Monday, December 15, 2014

Battery Park City’s Populist Sailing School May Lose Lease -

Battery Park City’s Populist Sailing School May Lose Lease -

by Anemona Hortecollis 

Dipping into the murky waters of the Hudson River was part of the fun when Diana Tandia’s 10-year-old son, Mohamed, learned to sail on a small boat within sight of Lower Manhattan.

“It’s a bonding thing, getting dirty in the water, eating lunch together,” Ms. Tandia said this week, as she recalled her son’s sailing camp at North Cove Marina, in Battery Park City.

For 20 years, a Battery Park resident, Michael Fortenbaugh, has been a presence at the marina, running an adult sailing school and yacht club with shared boats, and more recently the junior sailing camp that Ms. Tandia’s son attended, a rarity in New York City. Supporters call it a populist outpost, populist for Manhattan anyway, where children can learn to sail for about $400 a week during the summer.

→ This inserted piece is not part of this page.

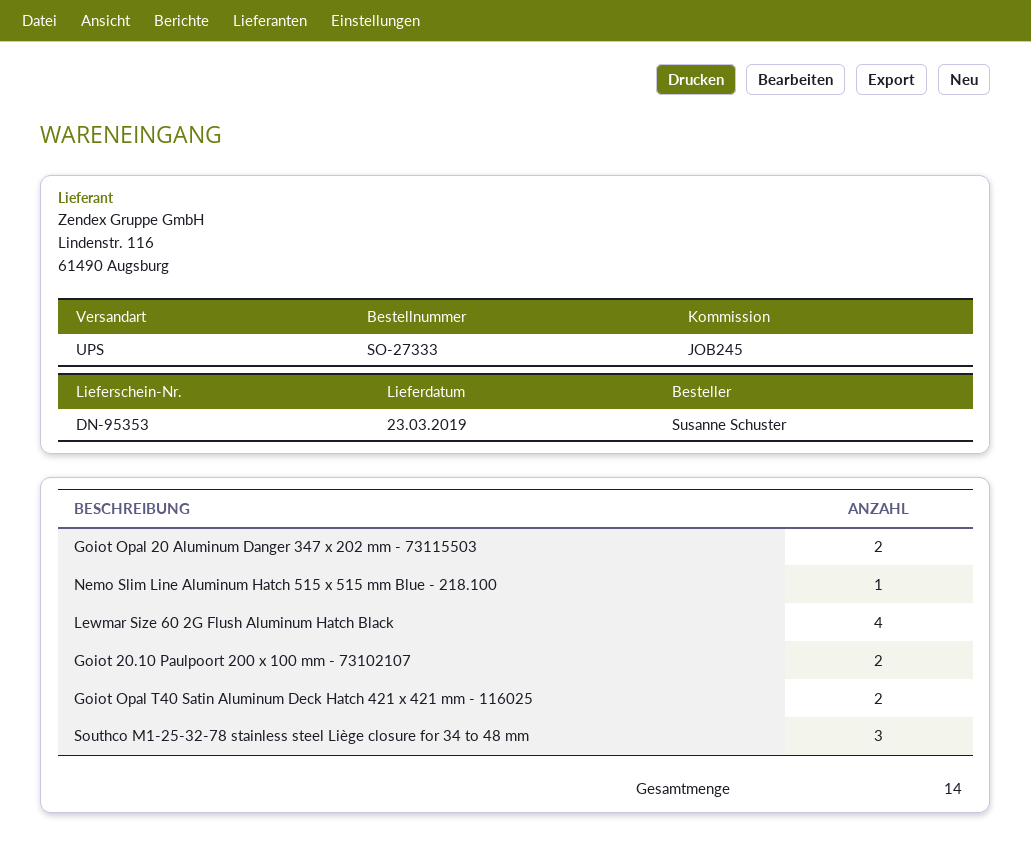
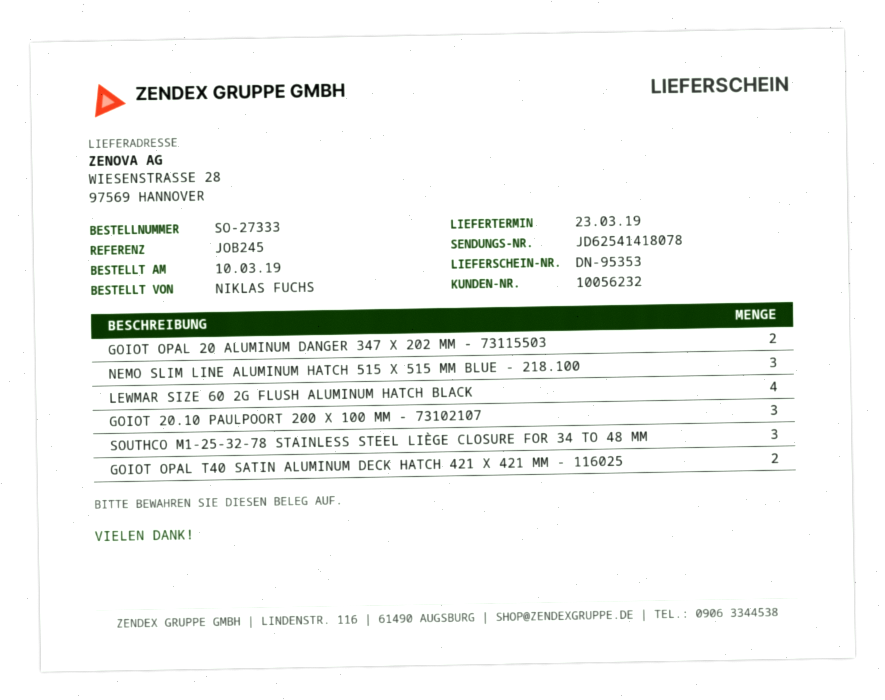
ordered by: Susanne Schuster -> NIKLAS FUCHS
Nemo Slim Line Aluminum Hatch 515 x 515 mm Blue - 218.100: 1 -> 3
Goiot 20.10 Paulpoort 200 x 100 mm - 73102107: 2 -> 3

But Mr. Fortenbaugh’s days at the marina may be over. His contract to run the marina expires Dec. 31, and he has been told by the Battery Park City Authority, the agency that controls the land the neighborhood sits on, that he can continue to keep his boats there for 60 more days, but must relinquish control of the marina, which he interprets as a sign that his contract will not be renewed.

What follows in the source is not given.